Let me dwell on that for a moment. Can you imagine The Walking Dead if the zombies were having philosophical discussions about survival? How could that be anything but a comedy? The trope of Zombies is such a powerful one that it’s hard to defy it without spoofing it…and Grimdark Future is trying to be serious about giving the entire space-zombie species an existential crisis.

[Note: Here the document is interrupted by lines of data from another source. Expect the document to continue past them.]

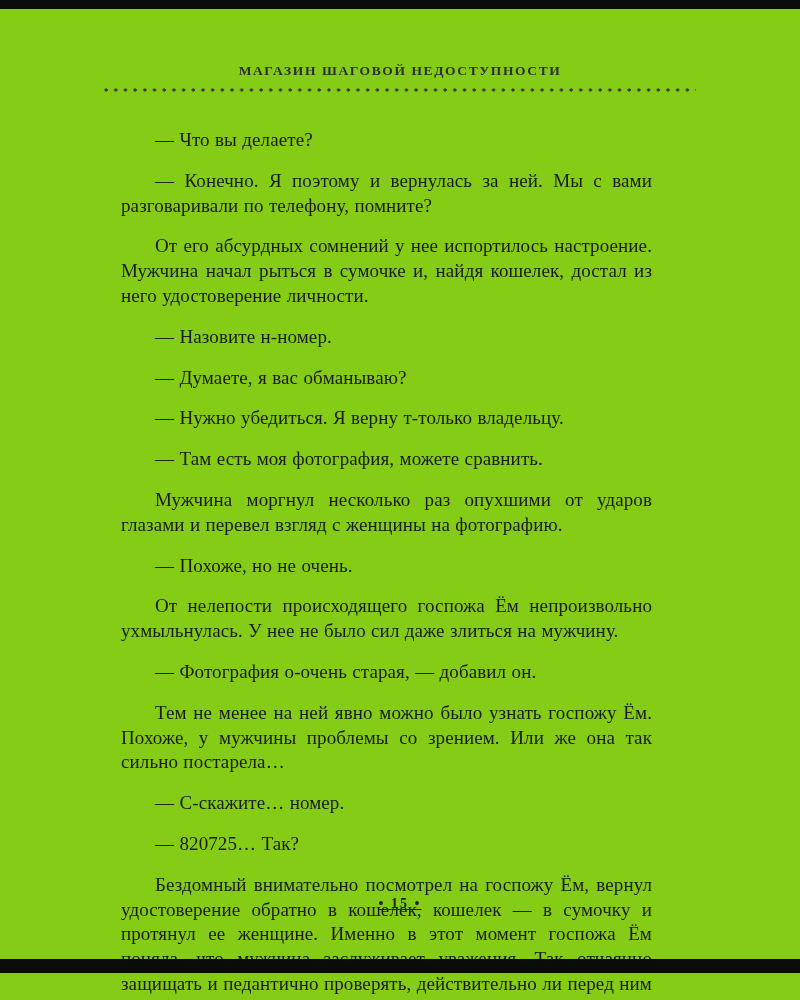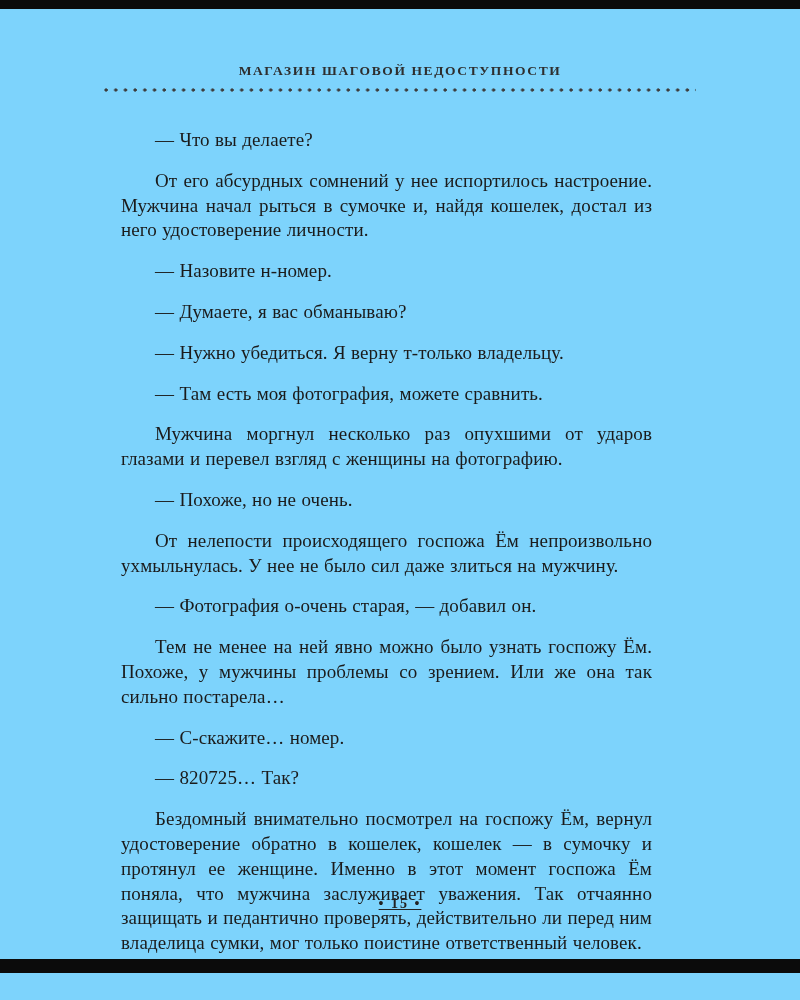--- a/index.html
+++ b/index.html
@@ -11,7 +11,7 @@
     position: relative;
     width: 800px;
     height: 1000px;
-    background: #7dd3fc;
+    background: #84cc16;
     overflow: hidden;
     font-family: "Liberation Serif", "DejaVu Serif", serif;
   }

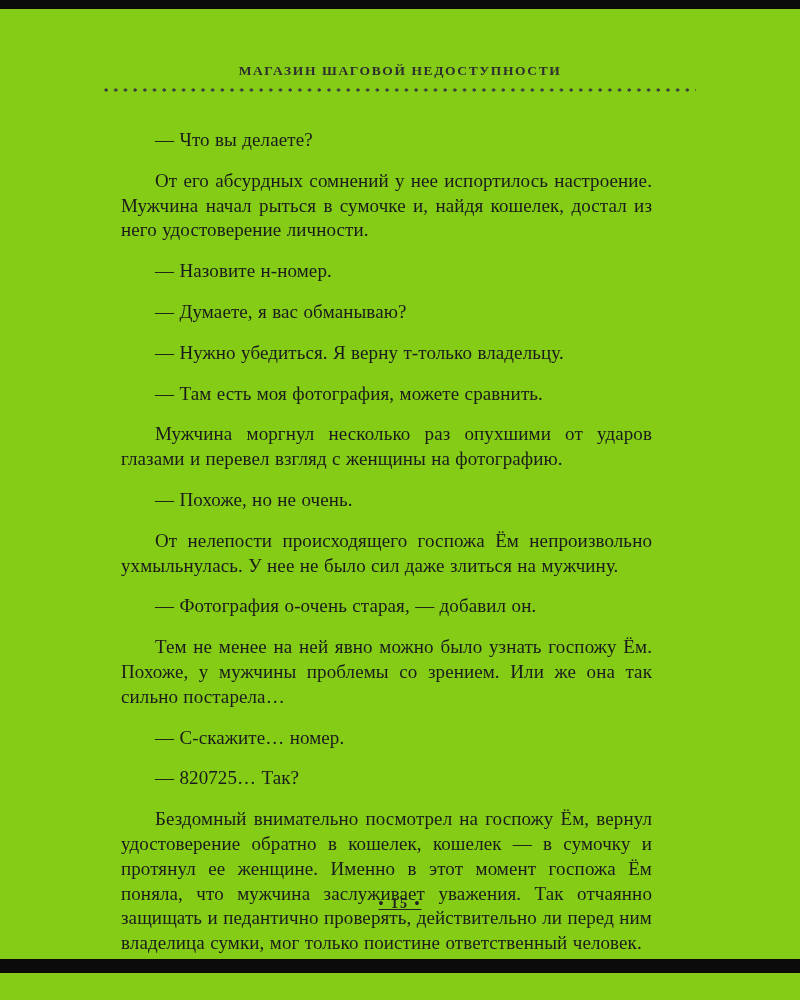--- a/index.html
+++ b/index.html
@@ -86,6 +86,7 @@
 
   <div class="body-text">
     <p>— Что вы делаете?</p>
+    <p>— Конечно. Я поэтому и вернулась за ней. Мы с вами разговаривали по телефону, помните?</p>
     <p>От его абсурдных сомнений у нее испортилось настроение. Мужчина начал рыться в сумочке и, найдя кошелек, достал из него удостоверение личности.</p>
     <p>— Назовите н-номер.</p>
     <p>— Думаете, я вас обманываю?</p>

I don’t think there is any clearer mission-statement: in Grimdark Future, anyone can have sympathetic motives or ideals. Anyone could be a “good guy.” That doesn’t mean no one does awful things, or there is no “evil,” but that with the right perspective anyone could seem good.
In this setting, whichever side loses we have to shed a tear. There could be peace, shared resources, community, and diplomacy…but the past is too fraught, the present too fragile, the future too uncertain for war to ever truly be seen as a last resort. Survival is required, and even the brief moments of peace are little more than pauses. We could in fact call Grimdark Future a pre-grimdark setting; if it’s not there yet, we can easily see how it’s heading there…and each misstep along the way is one step closer.
In the grim darkness of Grimdark Future, all is upheaval.